Yeah, there’s a lot of
Japanese games set in schools,

but they are nothing like “Bully.”

Like, most of those games
involve making choices

as to who you date and
what spells to learn

when you take out the invading army.

Yeah, those are weird too,
but there’s a lot of them.

There’s only one “Bully.”

At number seven is the “Hitman” series.

Now, when you think of stealth,

most people think of sneaking
around in the shadows,

hiding in closets, avoiding enemy patrols.

And while you do a little
of that in “Hitman,”

these games are way more out in the open.

Stealth in the “Hitman” games

is more like a puzzle than anything else.
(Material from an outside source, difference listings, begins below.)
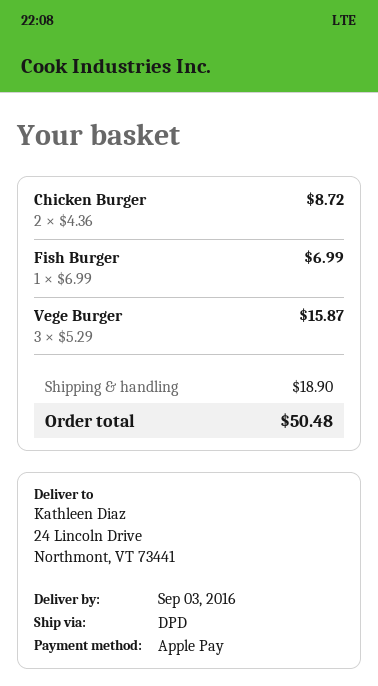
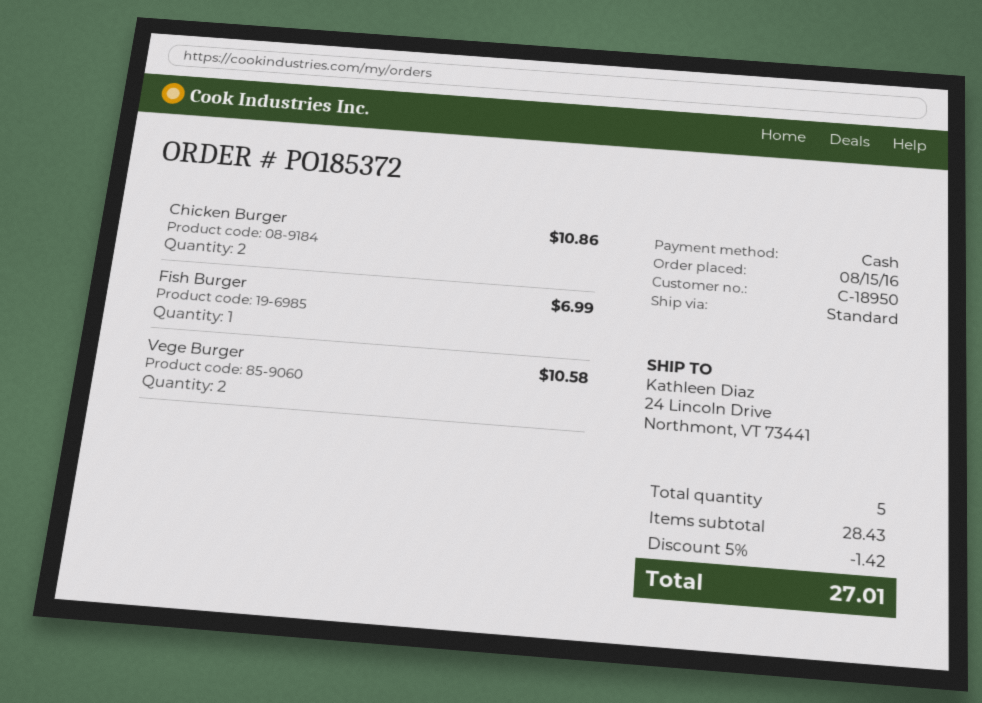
payment method: Apple Pay -> cash
shipping method: DPD -> standard
Chicken Burger: 2 for 8.72 -> 2 for 10.86
Vege Burger: 3 for 15.87 -> 2 for 10.58
discount: none -> 5% = 1.42
shipping: 18.90 -> none
total: 50.48 -> 27.01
It’s about finding the right uniform,

sneaking in the correct weapons,

setting up the perfect situation
so you can kill your target

without anyone even
knowing you were there.

The “Hitman” games are exactly
what their name implies,

their hitman simulators.

You play his Agent 47,

a guy that you would think would stand out

because he’s bald

and has a distinct barcode
tattoo on the back of his neck,

but he seems to fit in pretty all right.

To eliminate whatever target

or targets you’ve got
for a specific level,

you usually have a ton of options.

You can snipe them from
a good vantage point,

orchestrate some kind of accident,

push them off a ledge
when no one’s looking.

As long as you’re wearing

the right thing in the right place,

most people won’t question you

and you’re free to move around
the area as you see fit.

(needle plunging)

(tense music)

– [Announcer] Rico Delgado
has been eliminated.

– [Falcon] All these interlocking systems

make each level in a “Hitman” game

basically a huge puzzle
that needs to be solved.

It’s all about trying to get

that coveted Silent Assassin ranking,

which you can get by killing your target

without alerting anyone or
leaving a trace of your presence.

Getting that perfect
assassination is super satisfying,

but it’s almost just as
fun when you screw up

because that’s when you
just grab a machine gun

and go on a rampage.

The “Hitman” games have
elements of stealth games,

adventure games, and
third-person shooters,

but the way all those pieces come together

just make it something
nothing like anything else.

At number six is the “Splatoon” series.

This has gotta be one
of the weirdest concepts

for a multiplayer shooter at all, right?

In the “Splatoon” games, you
play as a kid or a squid,

maybe a kid.

How about a squid kid?

I don’t really know what to say here.

The commercial really made it

so that it’s impossible to
get past those two words.

But you’re going up
against other squid kids

in a multiplayer battle arena.

The difference is that
instead of shooting bullets,

you shoot ink ’cause
you’re a kid and a squid.

And kids don’t shoot bullets at each other

and squid shoot ink.

I know I’m, you know,
having as much fun as I can

with saying this stuff, but
it’s actually pretty simple

and straightforward and
extremely enjoyable.

Now, instead of being about getting kills,

“Splatoon’s” basic game mode, Turf War,

is about spreading ink.

Whoever covers the surface
of the map the most

is the winning team.

Now, the ink is also not

just for splashing around, of course,

you can use it, you can
kind of get kills with it.

They don’t really matter in
terms of score per se though,

they just kind of knock the
enemy team out of action.

Now, to refill your ink, you
transform into squid form,

which actually also has other benefits.

Like you’re hidden, the ink recharges,

you can move much faster
through your own ink.

Like, normally, the
movement is pretty slow,

but traveling through the ink is essential

to getting back to the frontline quickly,

especially after you’ve been knocked out.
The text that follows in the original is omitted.